Análise de Thorgal vol. 37: O Eremita de Skellingar.
A neve afaga, incessante, as águas geladas do Mar do Norte. De mãos acorrentadas atrás das costas, um homem é violentamente pontapeado e cai desamparado na água, quase se afogando. O agressor empurra-o até ao Anel dos Sacrifícios, local onde se agrilhoam os condenados à morte, que desesperam horrorizados enquanto a maré vai subindo lentamente. O único crime deste condenado foi o de amar Aaricia, filha do rei dos Vikings do Norte. Gandalf-o-Louco, o rei, é agora o seu carrasco, e abandona-o impiedosamente à sua má sorte.

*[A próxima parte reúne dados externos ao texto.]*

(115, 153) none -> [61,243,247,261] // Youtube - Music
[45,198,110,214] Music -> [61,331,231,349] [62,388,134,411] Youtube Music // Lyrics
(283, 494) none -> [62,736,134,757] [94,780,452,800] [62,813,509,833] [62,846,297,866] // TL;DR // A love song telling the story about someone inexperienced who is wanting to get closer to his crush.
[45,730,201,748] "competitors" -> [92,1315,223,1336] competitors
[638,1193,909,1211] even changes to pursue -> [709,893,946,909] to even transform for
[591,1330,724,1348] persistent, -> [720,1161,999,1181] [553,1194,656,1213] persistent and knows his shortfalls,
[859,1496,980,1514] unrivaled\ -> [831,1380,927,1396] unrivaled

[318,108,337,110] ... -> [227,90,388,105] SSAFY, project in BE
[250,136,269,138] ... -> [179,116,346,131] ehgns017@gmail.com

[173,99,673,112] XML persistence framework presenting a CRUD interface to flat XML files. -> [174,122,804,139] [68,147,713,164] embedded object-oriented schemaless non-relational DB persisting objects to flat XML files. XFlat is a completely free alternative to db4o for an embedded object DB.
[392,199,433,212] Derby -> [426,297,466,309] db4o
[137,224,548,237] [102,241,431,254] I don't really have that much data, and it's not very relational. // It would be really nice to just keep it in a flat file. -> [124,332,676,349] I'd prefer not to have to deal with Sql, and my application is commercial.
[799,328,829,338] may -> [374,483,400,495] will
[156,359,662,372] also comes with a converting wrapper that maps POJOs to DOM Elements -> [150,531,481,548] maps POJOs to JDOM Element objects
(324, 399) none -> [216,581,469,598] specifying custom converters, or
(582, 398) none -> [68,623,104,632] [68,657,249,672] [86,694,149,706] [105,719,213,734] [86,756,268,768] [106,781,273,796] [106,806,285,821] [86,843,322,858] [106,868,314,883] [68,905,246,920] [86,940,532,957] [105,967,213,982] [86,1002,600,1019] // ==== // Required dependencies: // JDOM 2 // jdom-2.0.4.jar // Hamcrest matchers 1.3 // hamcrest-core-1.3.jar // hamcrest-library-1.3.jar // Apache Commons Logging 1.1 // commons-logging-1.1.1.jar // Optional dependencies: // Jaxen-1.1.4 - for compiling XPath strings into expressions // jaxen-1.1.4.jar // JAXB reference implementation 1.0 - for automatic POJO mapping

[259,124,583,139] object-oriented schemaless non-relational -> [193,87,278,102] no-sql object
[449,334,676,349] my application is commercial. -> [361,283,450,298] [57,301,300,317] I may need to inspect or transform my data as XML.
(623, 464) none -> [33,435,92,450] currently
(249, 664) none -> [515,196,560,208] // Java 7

Fustigado pelo vento gélido e salgado que lhe enlouquece as feridas, o jovem vê ao longe o drakkar que transporta a sua amada desaparecer nas brumas. Resta apenas um estranho silêncio que parece pronunciar um fim mais que certo.
É assim que começa a saga de Thorgal Aegirsson, o jovem condenado. E foi assim que, em 1977, nas páginas da revista Tintin francesa, o mundo teve o primeiro contacto com a dupla genial de Jean Van Hamme e Grzegorz Rosinski (cf. artigo Rosinski, o Eterno Inovador). Ambos encantaram milhões de leitores ao longo de 29 álbuns, desde A Feiticeira Traída até a O Sacrifício, momento em que Van Hamme abandona a série. Rosinski mantém-se no desenho até ao álbum 36 e escolhe então, criteriosamente, o seu sucessor: Fred Vignaux. É a cargo deste que está a arte do álbum 37, O Eremita de Skellingar (cf. previews e apresentação do edição nacional aqui), com argumento de Yann, e que A Seita publica agora no nosso País, numa cuidada edição com direito a um caderno de extras no final.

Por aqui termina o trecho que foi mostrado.